The idea behind separating a package into modules is to allow users to develop many different services that share some mutual code using one codebase. This means you can translate and define the code-base or a substance of it to a service, without needing a new code-base.

Using the module you can load a model on the service deployment and then run any function that references it (see the init method for reference) or proceed to the next step in the pipeline.
A Module contains 2 fields that determine which code within the Codebase to load, initialize and run.
The fields are entryPoint and className.

Entry Point

The entry point is the name of the Python file containing the class and functions of the package code. It should end with .py. The default entry point is main.py.
The entry point specifies the relative path from the CodeBase root to the main file that should be loaded when loading the Module.

Class Name

The className specifies the name of the Python class within a file that should be loaded in the Service. The class referenced by className must extend dl.BaseServiceRunner to work.
The Python class (by default is ServiceRunner. You can name it however you like. Just change the class_name attribute of the Package's Module) will be loaded when the service is deployed, see the init method for reference.

Module JSON

A module does not have its own JSON file. The basic scheme looks like this:

    "name": "default_module",  # module name
    "className": "ServiceRunner",  # optional
    "entryPoint": "main.py",  # the module entry point which includes its main class and methods
    "initInputs": [],  # expected init params at deployment time
    # list of module functions that can be executed from remote
    "functions": [
            "name": "run",  # function name - must be the same as the actual method name in the signature
            "description": "",  # optional -  function description
            # expected function params
            "input": [
                    # input name - identical to input param name in the signature
                    "name": "item",
                    "type": "Item",  # Item / Dataset / Annotation / JSON
            "output": [],  # not implemented - keep blank

Class Functions

This is the basic running unit of the FaaS. You can define the functions on the class and when the service is deployed, you can run each of them.
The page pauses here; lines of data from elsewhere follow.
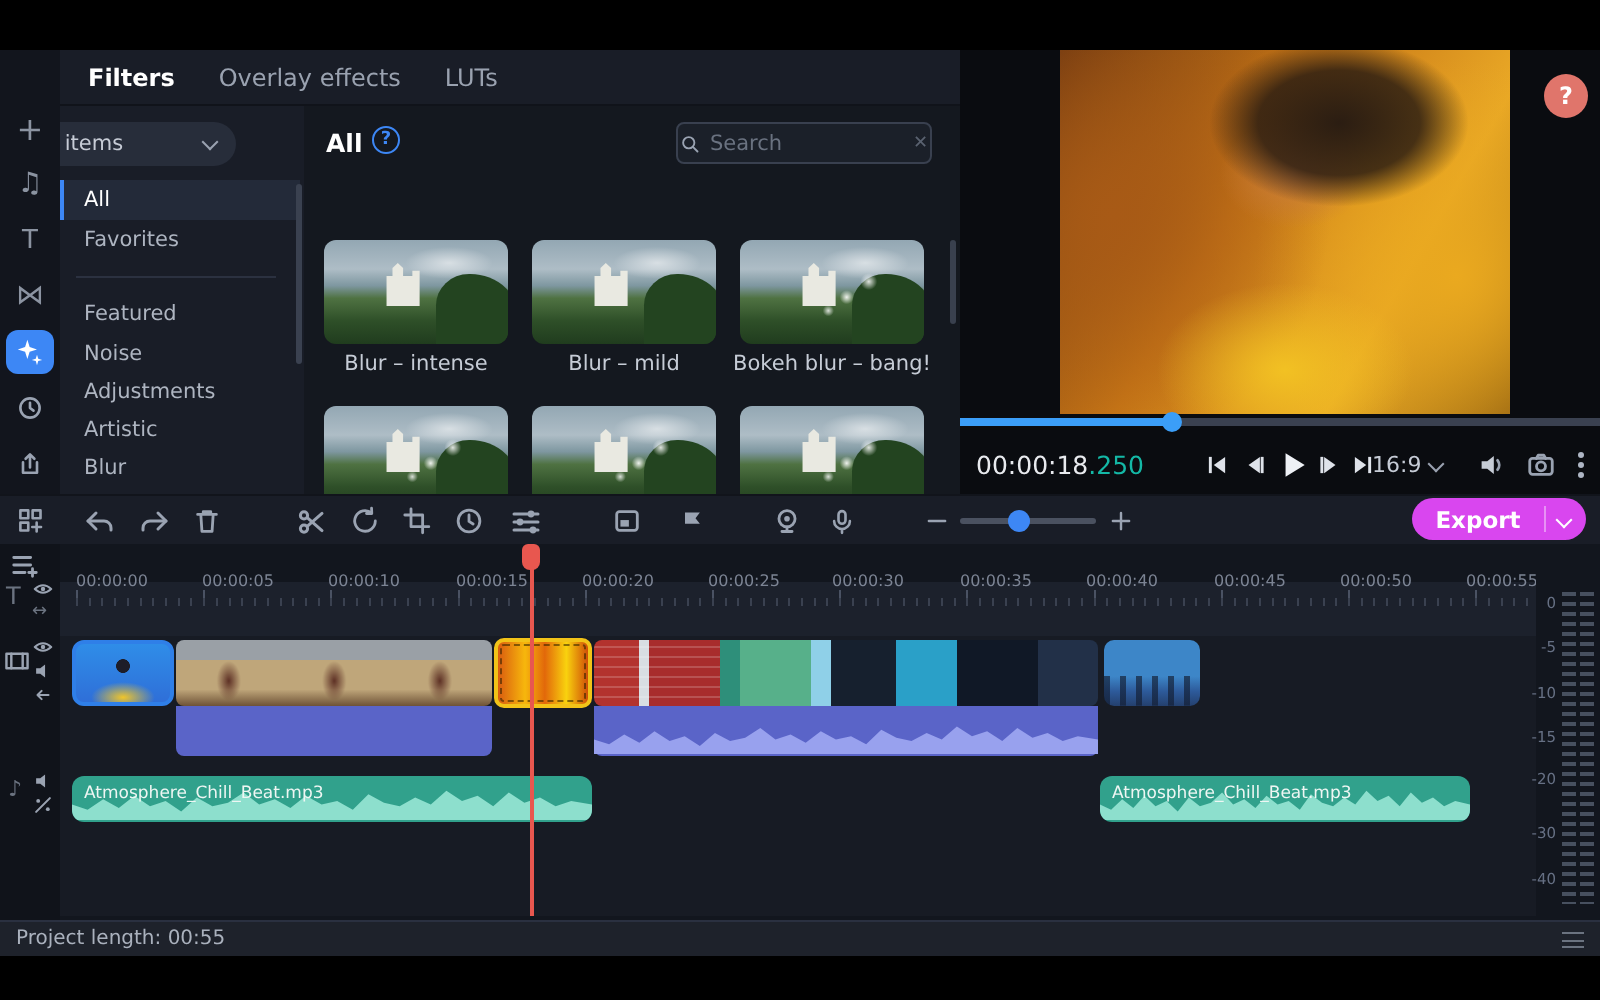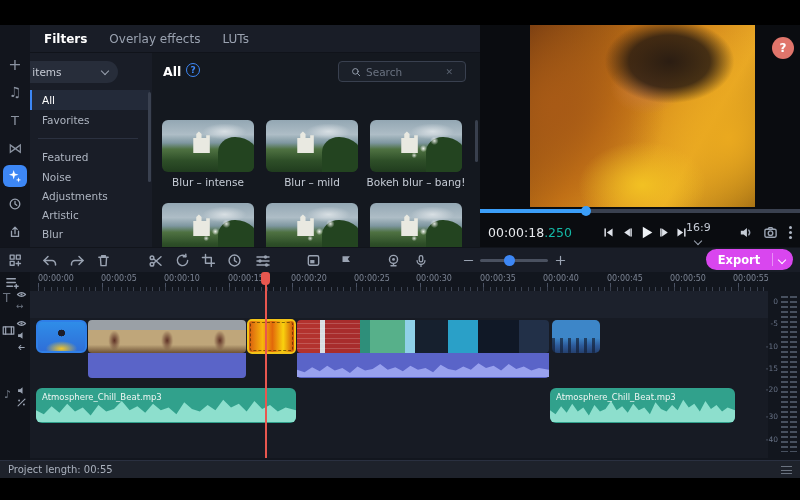--- a/index.html
+++ b/index.html
@@ -29,21 +29,21 @@
   .cat{position:absolute;left:0;width:120px;height:20px;display:flex;align-items:center;padding-left:12px;font-size:10.5px;color:#aeb5c1;}
   .cat.sel{background:#232a39;color:#fff;}
   .cat.sel::before{content:"";position:absolute;left:0;top:0;bottom:0;width:2px;background:#3d87f5;}
   #cat-divider{position:absolute;left:8px;top:110px;width:100px;height:1px;background:#2b3140;}
   #cat-scroll{position:absolute;left:118px;top:62px;width:3px;height:90px;background:#3a4150;border-radius:2px;}
 
   
   #libcontent{position:absolute;top:28px;left:152px;width:328px;height:194px;background:#14181f;}
   #grp-head{position:absolute;left:11px;top:11px;font-size:12.5px;font-weight:bold;color:#fff;}
   #grp-help{position:absolute;left:34px;top:10px;width:14px;height:14px;border:1.5px solid #3d87f5;border-radius:50%;color:#3d87f5;font-size:9px;font-weight:bold;display:flex;align-items:center;justify-content:center;}
-  #search{position:absolute;right:14px;top:8px;width:128px;height:21px;border:1px solid #39404f;border-radius:4px;background:#1b2029;display:flex;align-items:center;padding:0 12px;gap:5px;}
+  #search{position:absolute;right:14px;top:8px;width:128px;height:21px;border:1px solid #39404f;border-radius:4px;background:#1b2029;display:flex;align-items:center;padding:0 1px;gap:5px;}
   #search .ph{font-size:10.5px;color:#6a7280;}
   #search .clear{margin-left:auto;color:#5a6270;font-size:9px;}
   .thumb{position:absolute;width:92px;height:52px;border-radius:6px;overflow:hidden;
     background:
       radial-gradient(ellipse 34% 22% at 68% 22%, rgba(255,255,255,.55), transparent 70%),
       linear-gradient(180deg,#93a7b3 0%,#aebdc6 28%,#7e97a0 44%,#4f7242 56%,#2e4f28 78%,#203c1e 100%);}
   .thumb .castle{position:absolute;left:34%;top:22%;width:18%;height:42%;background:#e9e9e1;
     clip-path:polygon(0 100%,0 30%,18% 30%,18% 12%,34% 0,50% 12%,50% 30%,78% 30%,78% 18%,100% 18%,100% 100%);}
   .thumb .hill{position:absolute;right:-6%;bottom:-8%;width:45%;height:75%;background:#234420;border-radius:40% 60% 0 0;}
   .thumb.bokeh::after{content:"";position:absolute;inset:0;background:
@@ -63,39 +63,39 @@
      radial-gradient(ellipse 60% 80% at 88% 62%, #eaa91f, transparent 75%),
      linear-gradient(120deg,#6e3710,#c87716 40%,#e9a826 72%,#8a5a10);}
   #help-btn{position:absolute;right:6px;top:12px;width:22px;height:22px;border-radius:50%;background:#e0756b;color:#fff;font-size:12px;font-weight:bold;display:flex;align-items:center;justify-content:center;}
   #seekbar{position:absolute;left:0;top:184px;width:320px;height:4px;background:#3a4150;}
   #seek-fill{position:absolute;left:0;top:0;height:4px;width:106px;background:#3b9ef8;}
   #seek-knob{position:absolute;left:101px;top:-3px;width:10px;height:10px;border-radius:50%;background:#3b9ef8;}
   #pv-controls{position:absolute;left:0;top:192px;width:320px;height:30px;display:flex;align-items:center;}
   #timecode{position:absolute;left:8px;font-size:12.5px;color:#e8eaee;}
   #timecode .ms{color:#14b8a6;}
   .tr-btn{position:absolute;display:flex;align-items:center;justify-content:center;}
-  #aspect{position:absolute;left:206px;display:flex;align-items:center;gap:4px;font-size:11px;color:#c6ccd6;flex-direction:column;}
+  #aspect{position:absolute;left:206px;display:flex;align-items:center;gap:4px;font-size:11px;color:#c6ccd6;}
   #kebab{position:absolute;left:309px;top:9px;width:3px;height:3px;border-radius:50%;background:#aeb6c4;box-shadow:0 5px 0 #aeb6c4,0 10px 0 #aeb6c4;}
 
   
   #toolbar{position:absolute;top:222px;left:0;width:800px;height:25px;background:#191d27;border-top:1px solid #11141b;}
   .tb{position:absolute;top:4px;width:17px;height:17px;display:flex;align-items:center;justify-content:center;}
   #zoom-track{position:absolute;left:480px;top:11px;width:68px;height:3px;border-radius:2px;background:#4a5160;}
   #zoom-knob{position:absolute;left:504px;top:7px;width:11px;height:11px;border-radius:50%;background:#3d87f5;}
   #export-btn{position:absolute;left:706px;top:1px;width:87px;height:21px;border-radius:12px;background:#d946ef;color:#fff;display:flex;align-items:center;}
   #export-btn .lbl{flex:1;text-align:center;font-size:11.5px;font-weight:bold;}
   #export-btn .div{width:1px;height:13px;background:rgba(255,255,255,.4);}
   #export-btn .chev{border-color:#fff;margin:0 8px 0 6px;}
 
   
   #timeline{position:absolute;top:247px;left:0;width:800px;height:188px;background:#12161e;}
   #tl-rail{position:absolute;left:0;top:0;width:30px;height:188px;background:#10131a;}
   #tl-strip{position:absolute;left:30px;right:32px;top:19px;bottom:2px;background:#171b24;}
   #title-strip{position:absolute;left:30px;right:32px;top:19px;height:27px;background:#1c212c;}
-  #ruler{position:absolute;left:30px;top:0;width:740px;height:19px;
+  #ruler{position:absolute;left:30px;top:12px;width:740px;height:19px;
      background-image:
        repeating-linear-gradient(90deg,#3a4150 0 1px,transparent 1px 6.36px),
        repeating-linear-gradient(90deg,#4a5263 0 1px,transparent 1px 63.6px);
      background-size:732px 4px,732px 8px;
      background-position:8px bottom,8px bottom;background-repeat:no-repeat;}
   .rl{position:absolute;top:2px;font-size:8px;color:#7c8494;}
   #playhead-line{position:absolute;left:265px;top:0;width:1.5px;height:186px;background:#e8574f;z-index:9;}
   #playhead-cap{position:absolute;left:261px;top:0;width:9px;height:13px;background:#e8574f;border-radius:3px 3px 4px 4px;z-index:9;}
 
   .track-ic{position:absolute;display:flex;align-items:center;justify-content:center;color:#6b7380;}
@@ -113,21 +113,21 @@
      linear-gradient(90deg,#d95b10,#f7b70c 30%,#e2680a 52%,#f9d20e 76%,#cf4e08);}
   #clip4{left:297px;top:48px;width:252px;height:33px;background:
      repeating-linear-gradient(0deg, transparent 0 4px, rgba(255,255,255,.18) 4px 5px) 0 0/25% 100% no-repeat,
      linear-gradient(90deg,#b3322e 0 9%,#d8dee2 9% 11%,#a82c2c 11% 25%,#2e8f7a 25% 29%,#57b08a 29% 43%,#8fd0e8 43% 47%,#16202e 47% 60%,#2aa0c8 60% 72%,#101826 72% 88%,#223048 88% 100%);}
   #clip5{left:552px;top:48px;width:48px;height:33px;border-radius:5px;background:
      repeating-linear-gradient(90deg, rgba(18,28,48,.65) 0 3px, transparent 3px 8px) 0 100%/100% 45% no-repeat,
      linear-gradient(180deg,#3d86c8 0 55%,#2d5a9a 78%,#24406e 100%);}
   .linked{position:absolute;top:81px;height:25px;background:#5a64c8;border-radius:0 0 4px 4px;}
   #linked-a{left:88px;width:158px;}
   #linked-b{left:297px;width:252px;}
-  .aclip{position:absolute;top:116px;height:35px;background:#31a18c;border-radius:6px;overflow:hidden;}
+  .aclip{position:absolute;top:116px;height:23px;background:#31a18c;border-radius:6px;overflow:hidden;}
   #aclip1{left:36px;width:260px;}
   #aclip2{left:550px;width:185px;}
   .aclip .lbl{position:absolute;left:6px;top:4px;font-size:8.5px;color:#eef6f3;white-space:nowrap;z-index:2;}
   .wave{position:absolute;left:0;right:0;bottom:1px;height:75%;background:#8ddfcd;
     clip-path:polygon(0% 100%,0% 55%,3% 70%,6% 40%,9% 65%,12% 30%,15% 60%,18% 45%,21% 75%,24% 35%,27% 60%,30% 50%,33% 20%,36% 55%,39% 40%,42% 65%,45% 30%,48% 55%,51% 45%,54% 70%,57% 25%,60% 50%,63% 60%,66% 35%,69% 55%,72% 15%,75% 45%,78% 30%,81% 60%,84% 20%,87% 50%,90% 35%,93% 60%,96% 45%,100% 55%,100% 100%);}
   .linked .wave{background:#98a1ee;height:65%;}
 
   
   #meter{position:absolute;right:0;top:0;width:32px;height:186px;background:#12161e;}
   .mcol{position:absolute;top:24px;bottom:6px;width:7px;background:repeating-linear-gradient(180deg,#47505f 0 2px,transparent 2px 5px);}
Class Functions Input types

Each function's input has a name and a type.
Input types can be grouped into two categories:

  • JSON: This allows the function to receive all possible inputs as well as have no prepossessing done by the runner.
  • Dataloop types("item", "dataset", etc...): When invoking the function, the ID of the resource should be passed as an input. See the types referenced in the repositories.

Package JSON

  "name": "default_package",
    "modules": [
        "name": "default_module",
        "entryPoint": "main.py",
        "initInputs": [],
        "functions": [
            "name": "run",
            "description": "This description for your service",
            "input": [
                "name": "item",
                "type": "Item"
            "output": []


A Service is a running deployment of Modules within a Package. Running a service requires having a bot user.

  • The Service entity specifies the Module it deploys, the arguments passed to the Module's exported class' init method, and the infrastructural configuration for it, such as the number of replicas (machine instances) and concurrent executions.

  • Once the service is ready, its functions can be invoked with the required input parameters and entities.

  • Multiple services can be deployed from the same module.

Init Method

The init method is invoked immediately after loading the Module and is used for initializing the replica of the Service.

  • The modules' Init method inputs schema is defined in the Modules' initInputs field.
  • The actual value passed to the init method at loading time is taken from the "initParams" field of the service.

For example:

  • For the Image bounding box classifier service, the init method will download the model and load it to its memory.
  • All subsequent function invocations in a Service will use the loaded model to calculate the bounding box for the image.

Service Status

A service has an operational status assigned to it. Status can be one of the following values:

  • Active: An active service has running replicas or an autoscaler configured to create replicas automatically when executions are created for the service.
  • Inactive: When a service is paused, all replicas go down. Any trigger or UI slot set for the service will become inactive as well.
  • Initializing: Initializing one or more of the service replicas. This status is usually displayed after activating a service, or when the auto scaler is in action.
  • Error: When the service fails to deploy. The service replicas have active errors (can be found under Error info).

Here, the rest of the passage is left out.